Ich würde sagen, »Cuckoo« ist gruselig, aber kein klassischer Horrorfilm. Mir wird zumindest gesagt, dass einige Momente sehr gruselig sind, aber es ist nicht das, was Leute erwarten, wenn sie an Horrorfilme denken. Dafür ist er ein guter Film für ein Date, weil er so stark die Geschmäcker polarisiert. Bei »Cuckoo« kannst du direkt herausfinden, ob dein Date das richtige ist. Entweder gefällt dir der Film, aber deinem Date nicht, dann müsst ihr es leider schon da beenden. Oder ihr liebt — oder hasst — den Film gemeinsam, dann bleibt ihr für immer zusammen. Ich würde sagen, geht auf jeden Fall mal hinein.
Dein Film vermischt unter anderem Tierhorror mit Motiven des italienischen Giallo. Er wirkt heterogen, manchmal fast ein wenig sprunghaft. War das Absicht?
Ich bin kein Meister im Schreiben. Ich nehme mir viel Zeit, strukturiere und konzipiere viel. Trotzdem schreibe ich zum großen Teil unbewusst. Ich forme unbewusst einen Faden, einen emotionalen Plot, dem der Film folgt. Dass sich die Genres abwechseln, gefällt mir. Das weist darauf hin, dass unter dem Sprunghaften etwas Anderes liegt, das die verschiedenen Motive zusammenhält: ein konkretes Gefühl. Es hat irgendwas mit Liebe, Hass, Gewalt und transgenerationaler Weitergabe zu tun. Ich kann es kaum in Worte fassen. Aber ich fühle es ganz stark, wenn ich den Film sehe.
Findest du den Kern eines Films erst im Prozess?
Der Prozess ist wie eine Detektivarbeit.
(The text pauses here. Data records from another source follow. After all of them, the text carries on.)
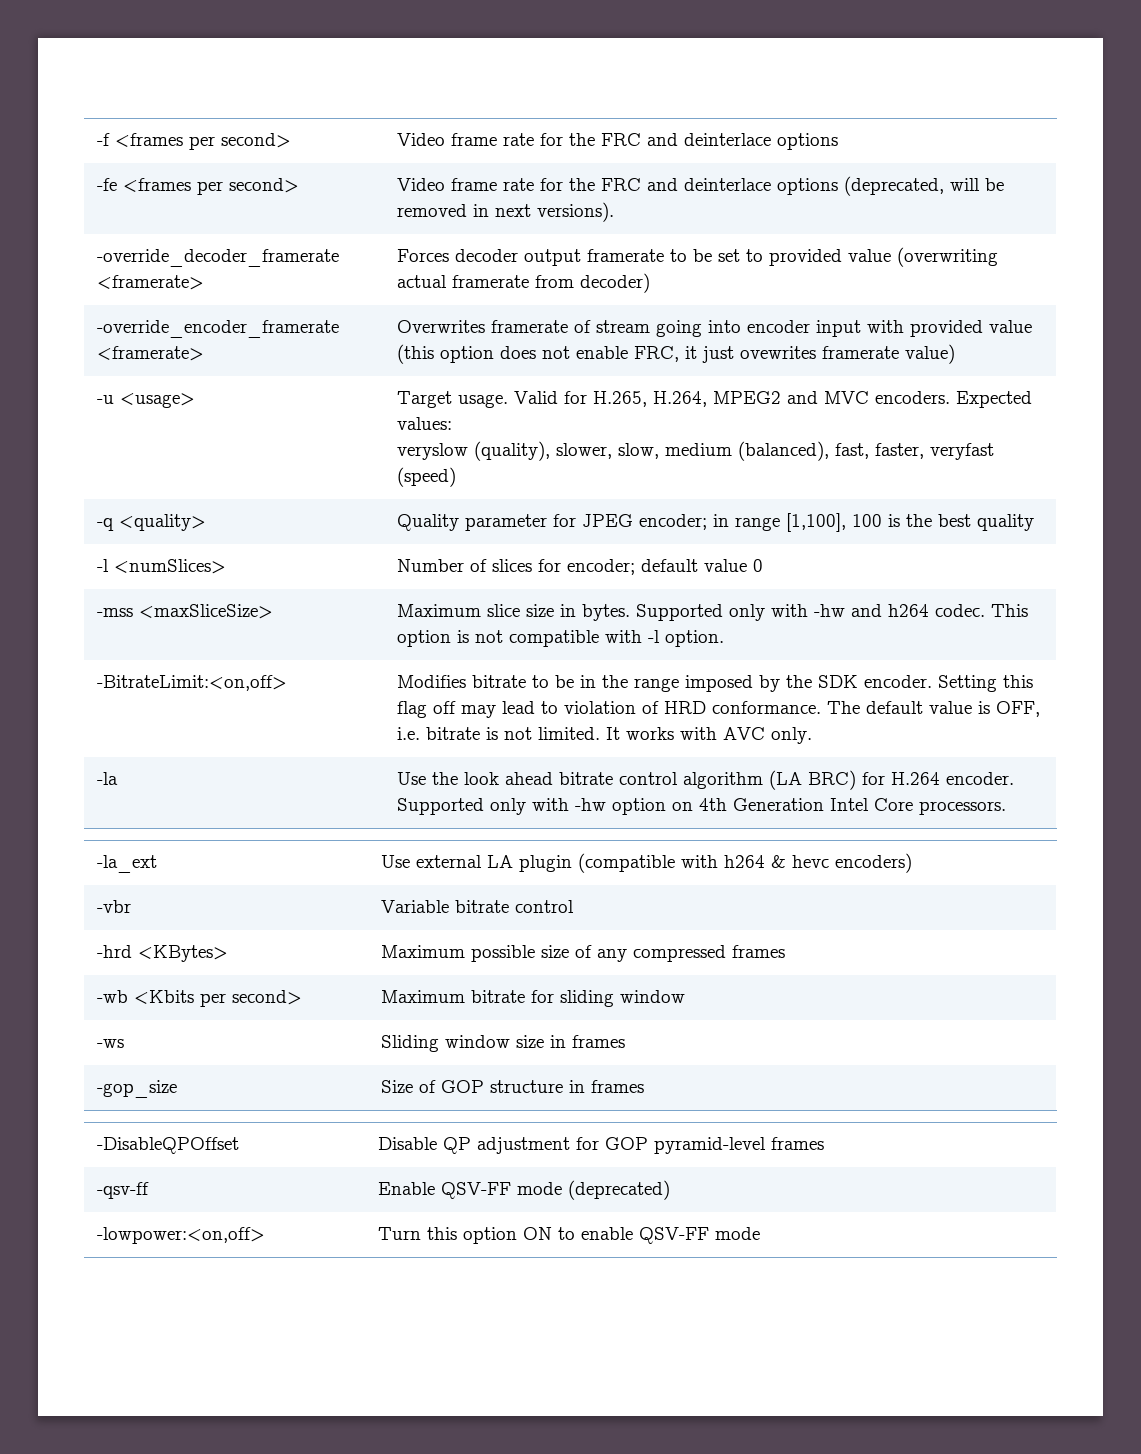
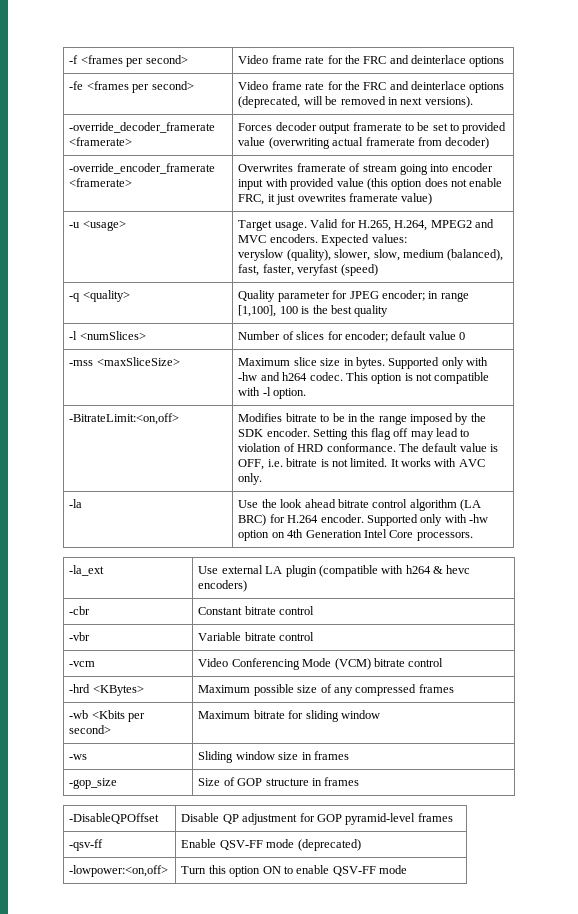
+ -cbr | Constant bitrate control
+ -vcm | Video Conferencing Mode (VCM) bitrate control

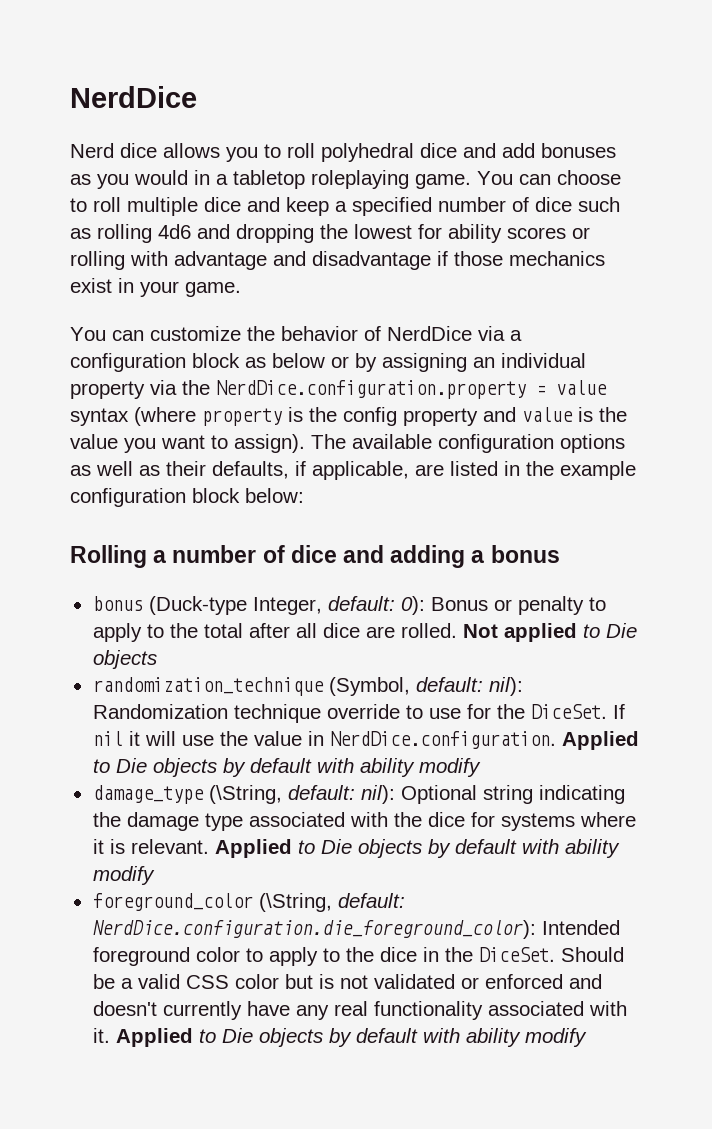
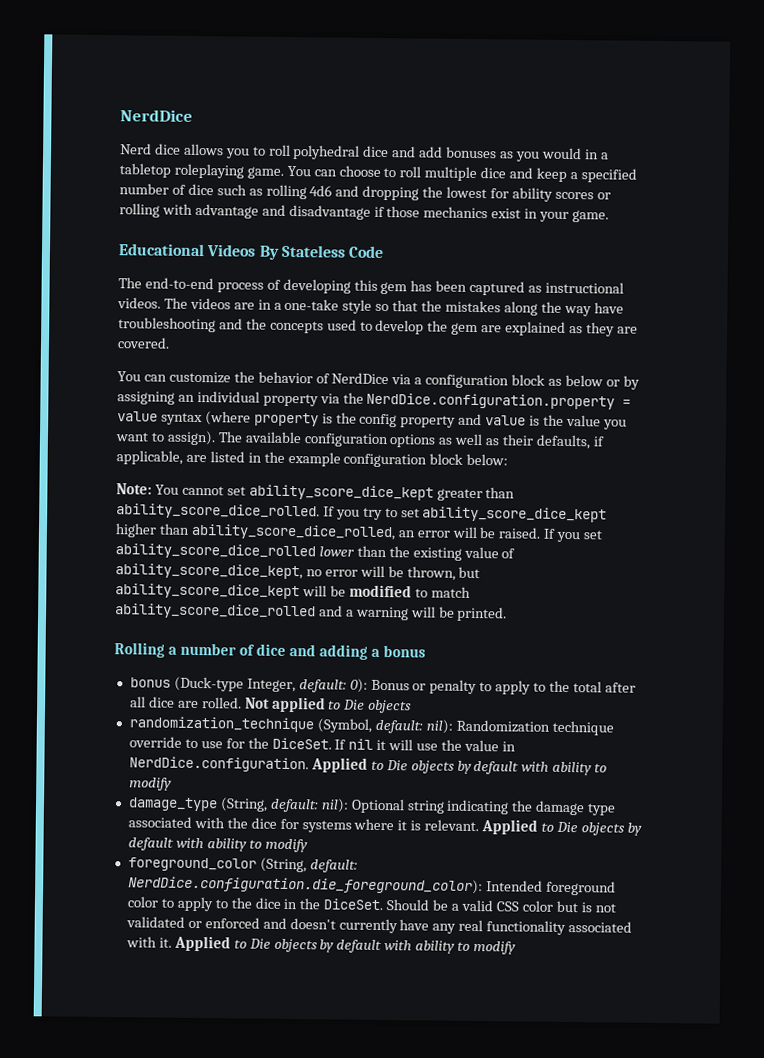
+ Educational Videos By Stateless Code
+ The end-to-end process of developing this gem has been captured as instructional videos. The videos are in a one-take style so that the mistakes along the way have troubleshooting and the concepts used to develop the gem are explained as they are covered.
+ Note: You cannot set ability_score_dice_kept greater than ability_score_dice_rolled. If you try to set ability_score_dice_kept higher than ability_score_dice_rolled, an error will be raised. If you set ability_score_dice_rolled lower than the existing value of ability_score_dice_kept, no error will be thrown, but ability_score_dice_kept will be modified to match ability_score_dice_rolled and a warning will be printed.
- If nil it will use the value in NerdDice.configuration. Applied to Die objects by default with ability modify
+ If nil it will use the value in NerdDice.configuration. Applied to Die objects by default with ability to modify
- damage_type (\String, default: nil): Optional string indicating the damage type associated with the dice for systems where it is relevant. Applied to Die objects by default with ability modify
+ damage_type (String, default: nil): Optional string indicating the damage type associated with the dice for systems where it is relevant. Applied to Die objects by default with ability to modify
- foreground_color (\String, default: NerdDice.configuration.die_foreground_color): Intended foreground color to apply to the dice in the DiceSet.
+ foreground_color (String, default: NerdDice.configuration.die_foreground_color): Intended foreground color to apply to the dice in the DiceSet.
- Should be a valid CSS color but is not validated or enforced and doesn't currently have any real functionality associated with it. Applied to Die objects by default with ability modify
+ Should be a valid CSS color but is not validated or enforced and doesn't currently have any real functionality associated with it. Applied to Die objects by default with ability to modify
Man geht einer Spur nach — das ist für mich die künstlerische Arbeit. Ich bin meistens genervt oder gelangweilt, wenn ich merke, dass mir irgendwer etwas erzählen will, ohne sich dabei selbst zu überraschen.
Etwas Böses schleicht sich von außen ein, will hinein. Jemand ist nicht, was er oder sie vorgibt. Das zieht sich wirklich durch alles, was ich geschrieben habe
Was war bei diesem Projekt die Spur, der du gefolgt bist?
Ich war in der Tonmischung für meinen ersten Film »Luz« — der als studentische Arbeit an der Kölner Kunsthochschule für Medien entstand — und war überzeugt davon, dass sich niemand für diesen Film interessieren würde. Ich war wahnsinnig depressiv, hatte tägliche Panikattacken. Aber ich hatte auch einen großen Antrieb. Wenn ich so ein ambivalentes Grundgefühl habe, schaffen es beliebige Sachen, Gefühle, die in mir sind, nach außen zu kommen. Und dann entdecke ich etwas, was ich das »opening secret« nenne: Etwas interessiert mich, wirft das erste Geheimnis der Geschichte auf, und diesem muss ich dann nachgehen. In dieser schweren Zeit sah ich mir also irgendwann zufällig eine BBC-Dokumentation von David Attenborough über den Kuckuck an und wie dieser die Nester anderer Vögel infiltriert. Ich wusste, dass der Kuckuck seine Küken von anderen Vogelarten aufziehen lässt. Aber dieses Bild von kleinen Vögeln, Wirtseltern, die das Nest nicht mehr verlassen, um ein Kuckuck-Küken großzuziehen, das größer ist, als sie selbst — das ließ mich plötzlich nicht mehr los.
Was interessiert dich so am Motiv des Parasitären, am Eindringen eines Fremdkörpers?
Ja, das ist ein Leitmotiv von mir: Etwas Böses schleicht sich von außen ein, will hinein. Jemand ist nicht, was er oder sie vorgibt. Das zieht sich wirklich durch alles, was ich geschrieben habe. Warum mich das so interessiert? Ich weiß es nicht genau. Im echten Leben löst es jedenfalls eine extreme Angst in mir aus, wenn ich feststelle, dass ich belogen werde, wenn Leute nicht das sind, was sie vorgeben. Vielleicht braucht es noch ein paar Skripts, bis ich herausfinde, warum mir das so einen Schrecken einjagt.
Du schreibst gerade an deinem nächsten Projekt. Kannst du schon ein bisschen etwas darüber verraten?
Was ich gerade schreibe, wird wieder eine Genre-Mix und soll im Nordwesten der USA spielen, vielleicht in Alaska oder Washington. Dort, wo es das Meer und Wälder gibt.